INFORMATION Block Start
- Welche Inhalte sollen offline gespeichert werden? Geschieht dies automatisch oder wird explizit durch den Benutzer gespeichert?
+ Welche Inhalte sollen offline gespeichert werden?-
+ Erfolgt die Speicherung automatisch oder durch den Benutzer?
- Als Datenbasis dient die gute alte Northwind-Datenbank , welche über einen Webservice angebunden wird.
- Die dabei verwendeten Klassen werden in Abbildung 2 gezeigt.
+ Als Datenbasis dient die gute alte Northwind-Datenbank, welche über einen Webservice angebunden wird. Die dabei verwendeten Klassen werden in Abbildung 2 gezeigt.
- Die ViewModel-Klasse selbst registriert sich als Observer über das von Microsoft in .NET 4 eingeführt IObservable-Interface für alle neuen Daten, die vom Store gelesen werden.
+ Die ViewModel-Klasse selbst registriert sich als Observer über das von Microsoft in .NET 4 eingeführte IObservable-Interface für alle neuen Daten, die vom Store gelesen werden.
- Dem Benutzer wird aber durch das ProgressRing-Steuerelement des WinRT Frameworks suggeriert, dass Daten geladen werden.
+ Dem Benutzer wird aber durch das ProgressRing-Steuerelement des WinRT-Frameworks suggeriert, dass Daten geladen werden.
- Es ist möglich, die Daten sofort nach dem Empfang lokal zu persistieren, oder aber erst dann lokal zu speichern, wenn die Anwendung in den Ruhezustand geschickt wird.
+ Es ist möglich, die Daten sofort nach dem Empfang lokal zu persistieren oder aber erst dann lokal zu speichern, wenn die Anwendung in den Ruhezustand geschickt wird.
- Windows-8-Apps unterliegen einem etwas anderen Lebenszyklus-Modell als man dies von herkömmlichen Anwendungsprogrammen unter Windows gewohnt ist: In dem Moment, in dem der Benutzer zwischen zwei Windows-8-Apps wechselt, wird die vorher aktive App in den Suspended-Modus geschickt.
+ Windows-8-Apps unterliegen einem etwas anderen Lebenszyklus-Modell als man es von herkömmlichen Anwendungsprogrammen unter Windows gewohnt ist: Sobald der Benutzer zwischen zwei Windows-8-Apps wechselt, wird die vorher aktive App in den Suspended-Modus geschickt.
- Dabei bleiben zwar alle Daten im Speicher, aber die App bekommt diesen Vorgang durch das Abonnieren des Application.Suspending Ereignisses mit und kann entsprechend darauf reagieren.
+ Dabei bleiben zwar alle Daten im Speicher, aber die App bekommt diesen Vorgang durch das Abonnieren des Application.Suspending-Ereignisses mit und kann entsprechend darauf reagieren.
INFORMATION Block End
Beginning with the very first line of the records above, please retype each line through the one that has "durch den Benutzer?", and add nothing.

- Welche Inhalte sollen offline gespeichert werden? Geschieht dies automatisch oder wird explizit durch den Benutzer gespeichert?
+ Welche Inhalte sollen offline gespeichert werden?-
+ Erfolgt die Speicherung automatisch oder durch den Benutzer?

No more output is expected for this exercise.